以前にも述べたが、災害が発生したということは、そこに被災者がいたということであり、災害復興の要は被災者の「暮らし」をどう取り戻すかにある。ライフラインやインフラの回復はもちろんだが、被災者が安心して暮らせる環境の回復が何より必要となる。

大震災発生後、当時の民主党政権は東日本大震災復興構想会議(議長:五百旗頭真・防衛大学校長)を立ち上げ、「災害に強い安全・安心の街づくり」を打ち出した。中心となったのが「高台移転」、「防潮堤の建設」、「被災した市街地のかさ上げ」。その後の自民党政権も継承し、十年間で32兆円の予算が投じられた。 

コンクリートの街づくりが進み、傍目に美しく見える街も、長きにわたり自然と共生し固有の生活習慣や価値観を培ってきた被災者には居心地の悪さが目立つ。中でも青森県から千葉県まで6県621地区で護岸工事とともに進められる防潮堤の建設には違和感が強い。既に七割以上が完成し美しい海岸線は姿を消した。慣れ親しんだ海の光景を遮る十メートル級の巨大なコンクリートの壁に戸惑いを覚える住民は少なくない。

高台移転も然り。古来、東北地方はしばしば津波に襲われ、その都度、高台移転が提唱された。「これより下に家を建てるべからず」と刻んだ石碑も各地に残る。しかし、時の流れの中で人々は再び海辺に移動した。森づくりで世界に知られる宮脇昭・横浜国立大名誉教授は「人を高台に押し上げても、いつか平地に戻る。何故ならそこが人の住む所だからだ」と解説する。海辺で生きてきた人々が高台や防潮堤に馴染むのは難しい。

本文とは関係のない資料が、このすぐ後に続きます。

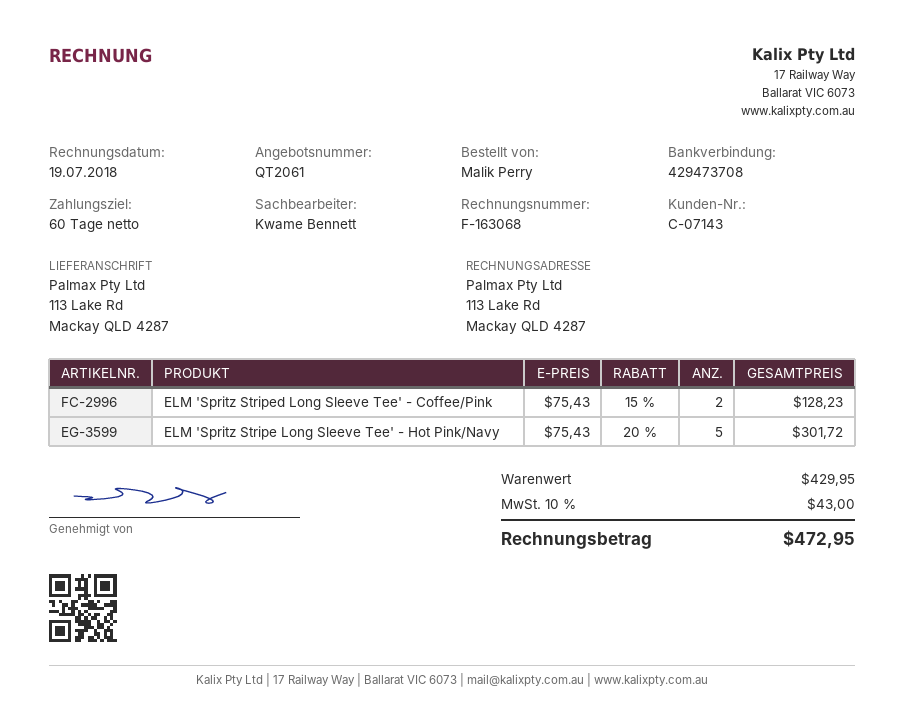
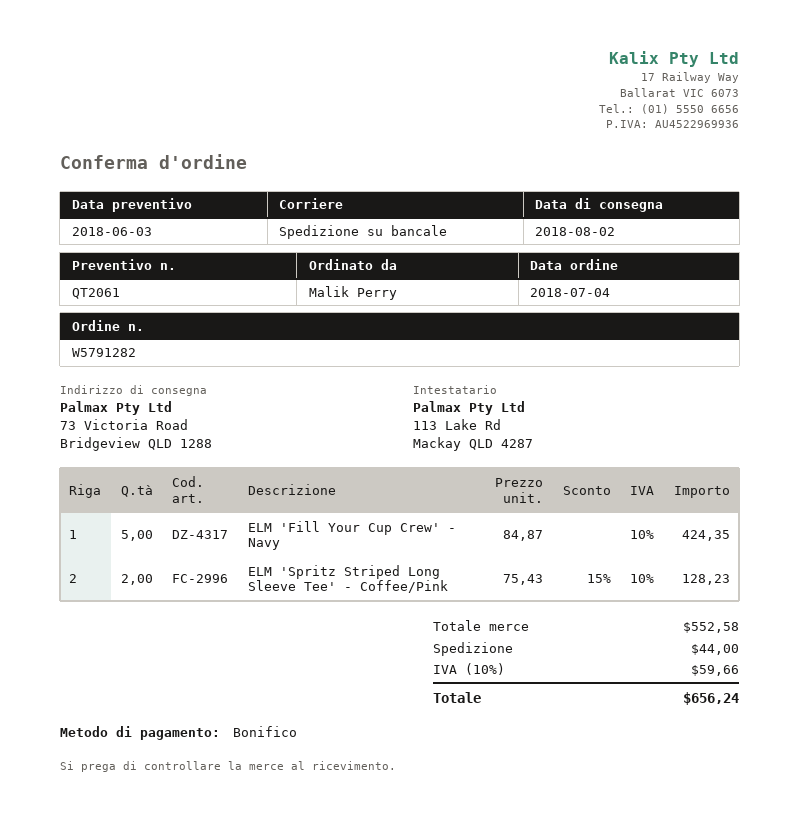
ship to: 113 Lake Rd, Mackay QLD 4287 -> 73 Victoria Road, Bridgeview QLD 1288
ELM 'Spritz Stripe Long Sleeve Tee' - Hot Pink/Navy: 5 x 75.43 - 20% = 301.72 -> none
ELM 'Fill Your Cup Crew' - Navy: none -> 5 x 84.87 = 424.35
subtotal: 429.95 -> 552.58
shipping: none -> 44.00
tax: 10% = 43.00 -> 10% = 59.66
total: 472.95 -> 656.24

豊穣をもたらす自然は時に大災害という厳しい試練をもたらす。日本人は自然が神であることを無意識のうちに受け入れてきた。それを示すのが各地に残る「鎮守の森」だ。日本財団では宮脇先生の指導で、大津波で破壊された鎮守の森の植樹に取り組んできた。先生は瓦礫を混ぜた盛土で高台を作り、その土地に適した常緑広葉樹を植える復興策「森の長城プロジェクト」も提唱されている。三陸の海岸には多くの集落が並び、生活習慣から文化、漁業方法まで違う。巨大な防潮堤を前にすると、土地の適性を重視する宮脇理論の方がこの地に適っている気もする。防潮堤にはコンクリートがどの程度の寿命を持つのか疑問も指摘されている。

もちろん新しい街づくりを受け入れた人も少なくない。かさ上げが終了した地区には多くの商業施設も進出している。しかし、高台に関しては移住者も少なく、早くもインフラの維持の難しさなどが指摘されている。被災地では大震災以前から人口減少が始まっていた。もう少しコンパクトな街づくりが必要だったのではないか。かさ上げの対象となった15市町村33地区の人口が震災前に比べ約44%減少し、再生された宅地の34%が未活用になっている、との全国紙の調査結果もある。

被災地では現在も四万一千人が避難生活を続け、東京電力福島第一原発事故が起きた福島県では7市町村にまたがる337㎢の区域の避難指示が解除されていない。復興事業が一段落した地域でも人口流出が止まらないのは、復興計画で作られた街が自分たちの故郷ではなくなった、という思いが強いからだと思う。災害大国・日本では何時でも大災害が起こり得る。引き続き被災地の歩みを注目していく必要を痛感している。